Print the listing exactly as it stands. Skip every picture.

(Information)

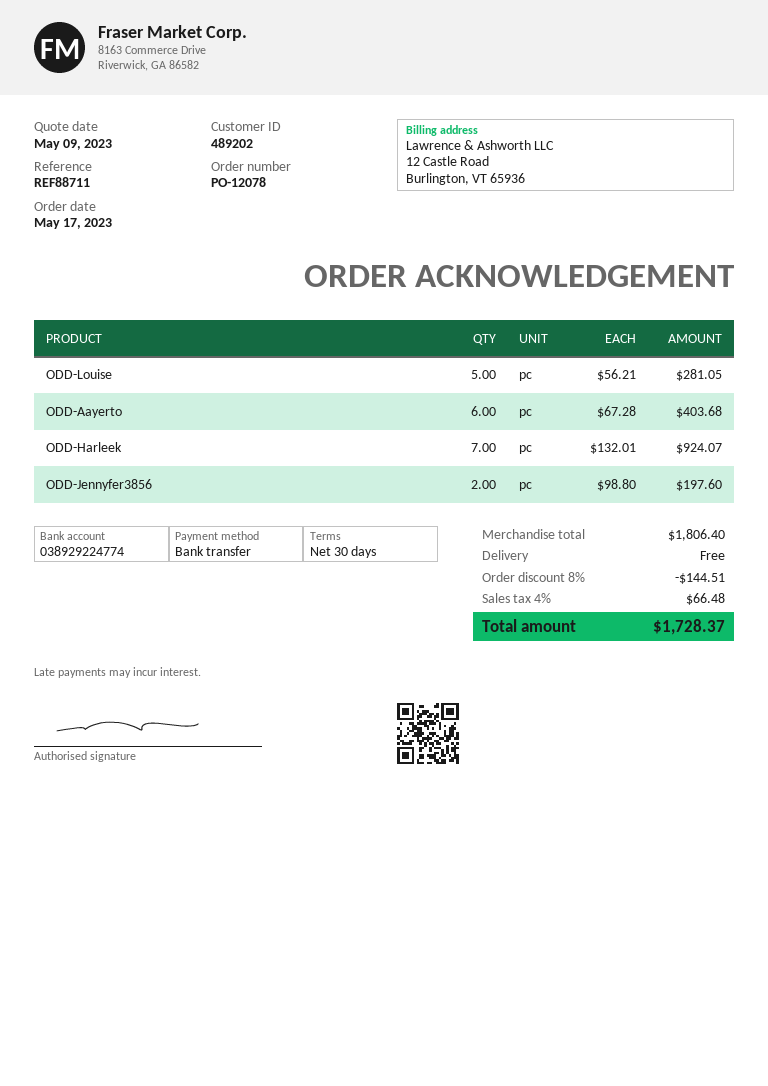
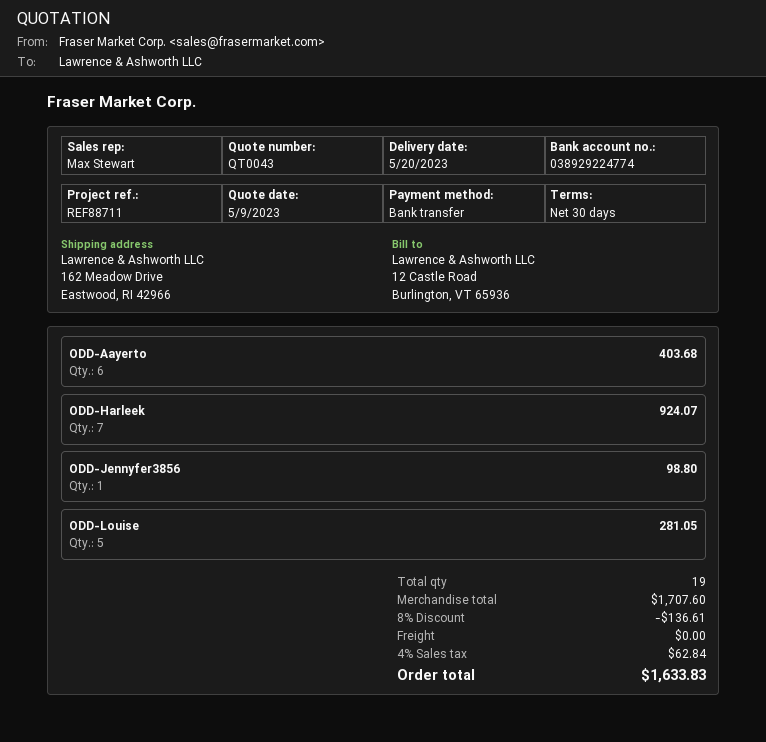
ODD-Jennyfer3856: 2 for 197.60 -> 1 for 98.80
subtotal: 1806.40 -> 1707.60
discount: 8% = 144.51 -> 8% = 136.61
tax: 4% = 66.48 -> 4% = 62.84
total: 1728.37 -> 1633.83

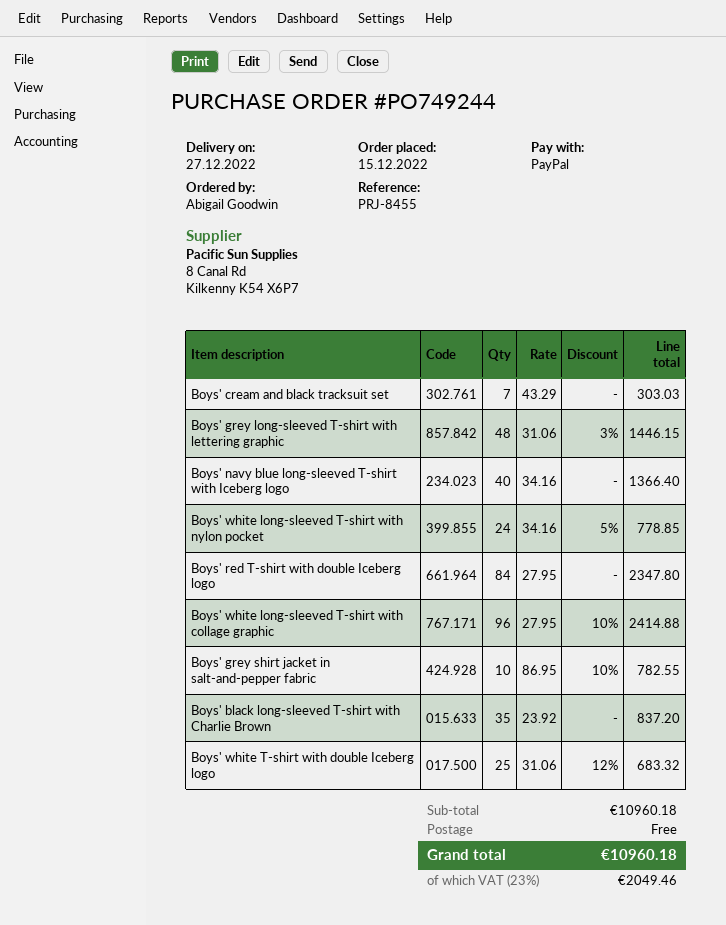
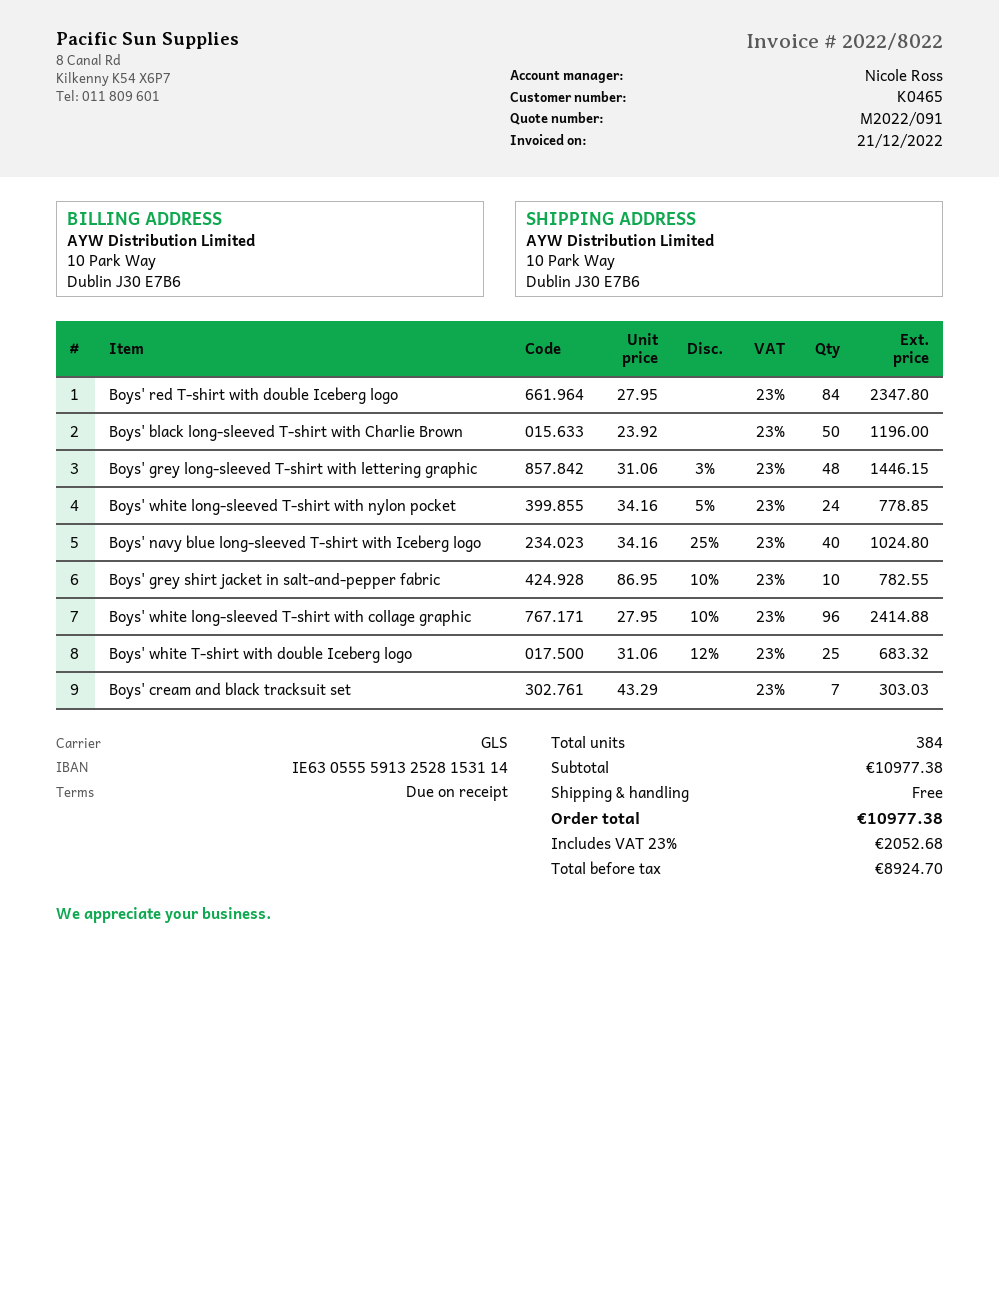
Boys' navy blue long-sleeved T-shirt with Iceberg logo: 40 x 34.16 = 1366.40 -> 40 x 34.16 - 25% = 1024.80
Boys' black long-sleeved T-shirt with Charlie Brown: 35 x 23.92 = 837.20 -> 50 x 23.92 = 1196.00
subtotal: 10960.18 -> 10977.38
tax: 23% = 2049.46 -> 23% = 2052.68
total: 10960.18 -> 10977.38

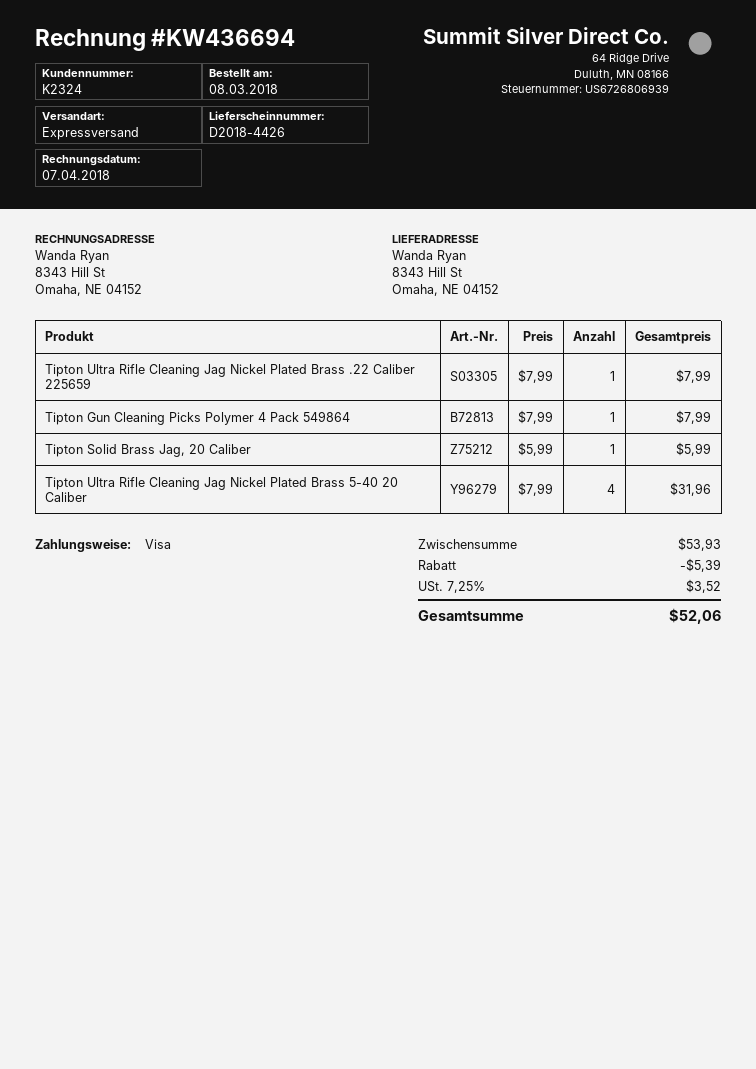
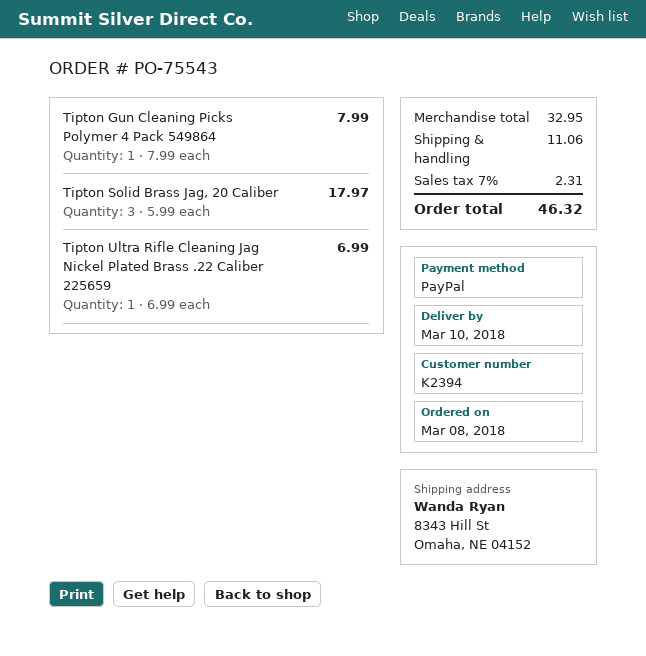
customer number: K2324 -> K2394
payment method: Visa -> PayPal
Tipton Ultra Rifle Cleaning Jag Nickel Plated Brass .22 Caliber 225659: 1 x 7.99 = 7.99 -> 1 x 6.99 = 6.99
Tipton Solid Brass Jag, 20 Caliber: 1 x 5.99 = 5.99 -> 3 x 5.99 = 17.97
Tipton Ultra Rifle Cleaning Jag Nickel Plated Brass 5-40 20 Caliber: 4 x 7.99 = 31.96 -> none
subtotal: 53.93 -> 32.95
discount: 5.39 -> none
shipping: none -> 11.06
tax: 7.25% = 3.52 -> 7% = 2.31
total: 52.06 -> 46.32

(End Information)

**Response to this exercise**:
ODD-Jennyfer3856: 2 for 197.60 -> 1 for 98.80
subtotal: 1806.40 -> 1707.60
discount: 8% = 144.51 -> 8% = 136.61
tax: 4% = 66.48 -> 4% = 62.84
total: 1728.37 -> 1633.83

Boys' navy blue long-sleeved T-shirt with Iceberg logo: 40 x 34.16 = 1366.40 -> 40 x 34.16 - 25% = 1024.80
Boys' black long-sleeved T-shirt with Charlie Brown: 35 x 23.92 = 837.20 -> 50 x 23.92 = 1196.00
subtotal: 10960.18 -> 10977.38
tax: 23% = 2049.46 -> 23% = 2052.68
total: 10960.18 -> 10977.38

customer number: K2324 -> K2394
payment method: Visa -> PayPal
Tipton Ultra Rifle Cleaning Jag Nickel Plated Brass .22 Caliber 225659: 1 x 7.99 = 7.99 -> 1 x 6.99 = 6.99
Tipton Solid Brass Jag, 20 Caliber: 1 x 5.99 = 5.99 -> 3 x 5.99 = 17.97
Tipton Ultra Rifle Cleaning Jag Nickel Plated Brass 5-40 20 Caliber: 4 x 7.99 = 31.96 -> none
subtotal: 53.93 -> 32.95
discount: 5.39 -> none
shipping: none -> 11.06
tax: 7.25% = 3.52 -> 7% = 2.31
total: 52.06 -> 46.32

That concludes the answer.